The Luckiness of Life

Treat Thompson

in

Newsletter

This is a republishing of the Shoulders of Giants newsletter.


What we'll learn (in 4 minutes):

👨‍🏫 Topic: The opportunity to live is a miracle

🔍 Quote: Annie Dillard on how we spend our lives

📜 Passage: Mark Manson on the Backwards Law


The Luckiness of Life

Zoom out of your life for a second. Away from your work deadlines, personal goals, friends and family, and everything else going on in your world.

Think about how you are a life in the universe. The fact you’re here is a phenomenon.

The Odds of You

The odds of you being alive are 1 in 10^2,685,000. That is a 10, followed by 2.7 million zeroes.

If you can’t wrap your head around how crazy that is, think of it like this:

Let’s say two million people (the population of Houston, Texas) got together, each to roll a dice with a one trillion-sided die. The probability of you being alive is the same odds as all 2 million people rolling their die and each one landing on the same number—for example, 550,343,279,001.

It’s literally a miracle that you exist. Congratulations, you won the ride of a lifetime.

Death Makes Life Precious

Besides the hilarious odds of us being here, life is precious for another reason: death.

For winning the ultimate lottery, we get life and the assurance of death. It’s a terrifying dilemma we have to live with.

But death is the price of life. It’s not our choice to pay it, just as it wasn’t our choice to be born.

It’s also what makes life valuable. Lisel Mueller says, “What exists, exists so that it can be lost and become precious.”

Like a ride at an amusement park, spending an eternity on one ride isn’t fun. Although it sucks when the ride ends, doesn’t the experience of riding it make that sad feeling worth it?

The enormous role that chance plays in our existence also makes death a privilege in a way. Because to die means you got to live.

It means two million people rolled their trillion-sided die, and they all landed on your number, letting you take a turn at living.

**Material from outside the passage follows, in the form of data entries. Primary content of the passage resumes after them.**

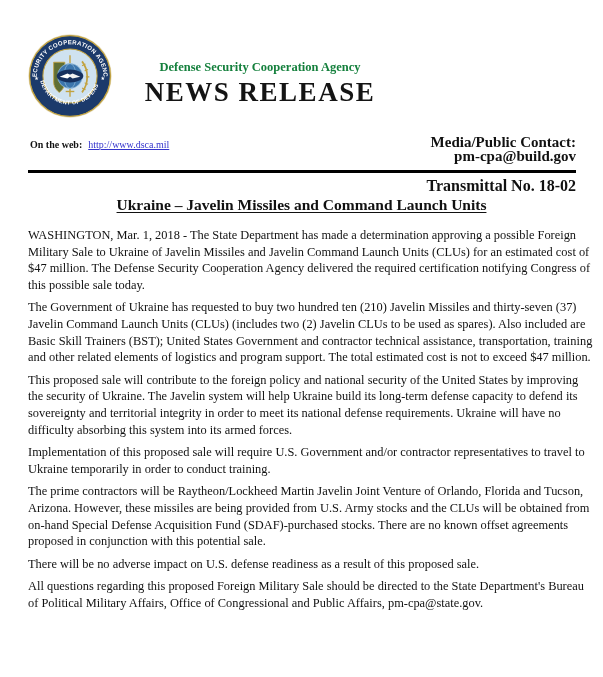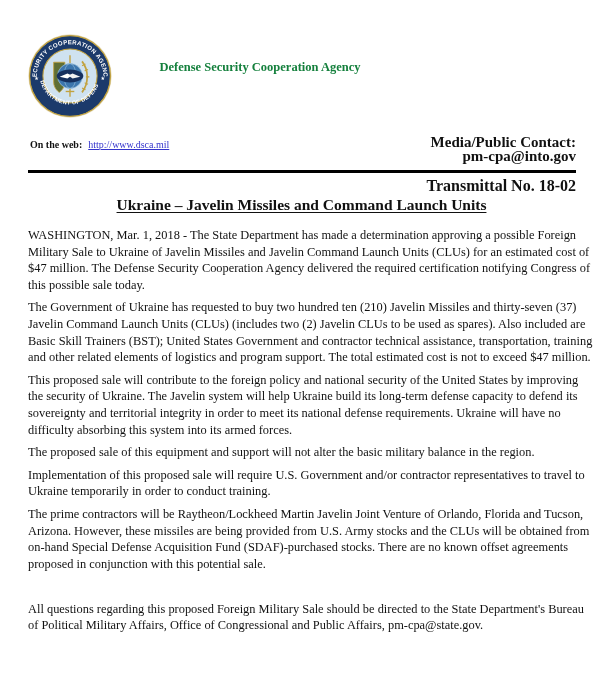--- a/index.html
+++ b/index.html
@@ -145,41 +145,41 @@
     <circle cx="50" cy="50" r="14.5" fill="#3c76ad" stroke="#9fc4e0" stroke-width="0.8"></circle>
     <ellipse cx="50" cy="50" rx="7" ry="14.5" fill="none" stroke="#9fc4e0" stroke-width="0.7"></ellipse>
     <line x1="35.5" y1="50" x2="64.5" y2="50" stroke="#9fc4e0" stroke-width="0.7"></line>
     <ellipse cx="50" cy="50" rx="15.5" ry="7.5" fill="#16305e"></ellipse>
     <path d="M38 51 l9 -4 l5 2.5 l-5 3.5 z" fill="#ffffff"></path>
     <path d="M62 51 l-9 -4 l-5 2.5 l5 3.5 z" fill="#f2f2f2"></path>
   </svg>
 
   <div class="masthead">
     <div class="agency-line">Defense Security Cooperation Agency</div>
+    <div class="news-release">NEWS RELEASE</div>
   </div>
 
   <div class="contact-web">
     <span class="label">On the web:</span><a href="#">http://www.dsca.mil</a>
   </div>
   <div class="contact-media">
     <div>Media/Public Contact:</div>
-    <div>pm-cpa@into.gov</div>
+    <div>pm-cpa@build.gov</div>
   </div>
 
   <div class="rule"></div>
   <div class="transmittal">Transmittal No. 18-02</div>
 
   <div class="headline">Ukraine – Javelin Missiles and Command Launch Units</div>
 
   <main class="body-text">
     <p>WASHINGTON, Mar. 1, 2018 - The State Department has made a determination approving a possible Foreign Military Sale to Ukraine of Javelin Missiles and Javelin Command Launch Units (CLUs) for an estimated cost of $47 million.  The Defense Security Cooperation Agency delivered the required certification notifying Congress of this possible sale today.</p>
     <p>The Government of Ukraine has requested to buy two hundred ten (210) Javelin Missiles and thirty-seven (37) Javelin Command Launch Units (CLUs) (includes two (2) Javelin CLUs to be used as spares).  Also included are Basic Skill Trainers (BST); United States Government and contractor technical assistance, transportation, training and other related elements of logistics and program support.  The total estimated cost is not to exceed $47 million.</p>
     <p>This proposed sale will contribute to the foreign policy and national security of the United States by improving the security of Ukraine.  The Javelin system will help Ukraine build its long-term defense capacity to defend its sovereignty and territorial integrity in order to meet its national defense requirements.  Ukraine will have no difficulty absorbing this system into its armed forces.</p>
-    <p>The proposed sale of this equipment and support will not alter the basic military balance in the region.</p>
     <p>Implementation of this proposed sale will require U.S. Government and/or contractor representatives to travel to Ukraine temporarily in order to conduct training.</p>
     <p>The prime contractors will be Raytheon/Lockheed Martin Javelin Joint Venture of Orlando, Florida and Tucson, Arizona.  However, these missiles are being provided from U.S. Army stocks and the CLUs will be obtained from on-hand Special Defense Acquisition Fund (SDAF)-purchased stocks.  There are no known offset agreements proposed in conjunction with this potential sale.</p>
     <p>
-      <br>
+      <span>There will be no adverse impact on U.S. defense readiness as a result of this proposed sale.</span><br>
     </p>
     <p>All questions regarding this proposed Foreign Military Sale should be directed to the State Department's Bureau of Political Military Affairs, Office of Congressional and Public Affairs, pm-cpa@state.gov.</p>
   </main>
 
 </div>
 
 </body></html>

Most people will never die because they are never going to be born. Richard Dawkins says the fact that we’re going to die means we’re the lucky ones. He says how dare we whine about returning to the place we came from and where most lives have never left.

Having sorrow for death means having sorrow for life. Resenting death is wishing to have not participated in the beauty of aliveness.

So What?

Thinking of this makes me feel like we’re in a private club—me, you, and every other person on Earth.

Everyone you see at work, at school, in traffic, at the gym, at the grocery store, on social media, etc., has made it to life by the skin of their teeth. We are all taking part in this exclusive event.

Without trying to sound corny, we really are all in this together. This is everyone's first time living.

This makes the small stuff in life feel EXTREMELY small. It makes you think about what really matters to you and what’s worth giving time to. What fights are worth fighting? What ambitions are worth pursuing? What annoyances are worth spending energy on?

It should also make you feel special. It’s like we’re all celebrities. Why us? Why did we get the fortune of being born and getting a turn to experience life?

But as special as I feel, I don’t confuse it with me being significant. I keep in mind that this gift (life) is a temporary experience. It’s a joy ride. And when it’s over, we have to go back to wherever we came from.

There have been about 100 billion humans in Earth's history, and there will be 100 billion more after us. It’s not our world. It’s just our turn.

Two million people rolled their trillion-sided die, and they all landed on your number. Life’s doors opened, and your timer started as soon as you walked in. Now you have to make the most of it before your turn is over.


Featured Quote

How we spend our days is how we spend our lives

- Annie Dillard

Being busy and being distracted are decisions.

It’s easy to coast through life day after day, showing up for obligations, but never for yourself.

Don’t confuse living with existing.


Featured Passage

This is a total mind-fuck. So I'll give you a minute to unpretzel your brain and maybe read that again:

Wanting a positive experience is a negative experience; accepting negative experience is a positive experience. It's what the philosopher Alan Watts used to refer to as "the backwards law"—the idea that the more you pursue feeling better all the time, the less satisfied you become, as pursuing something only reinforces the fact that you lack it in the first place.

The more you desperately want to be rich, the more poor and unworthy you feel, regardless of how much money you actually make. The more you desperately want to be sexy and desired, the uglier you come to see yourself, regardless of your actual physical appearance. The more you desperately want to be happy and loved, the lonelier and more afraid you become, regardless of those who surround you. The more you want to be spiritually enlightened, the more self-centered and shallow you become in trying to get there.

As the existential philosopher Albert Camus said: "You will never be happy if you continue to search for what happiness consists of. You will never live if you are looking for the meaning of life.”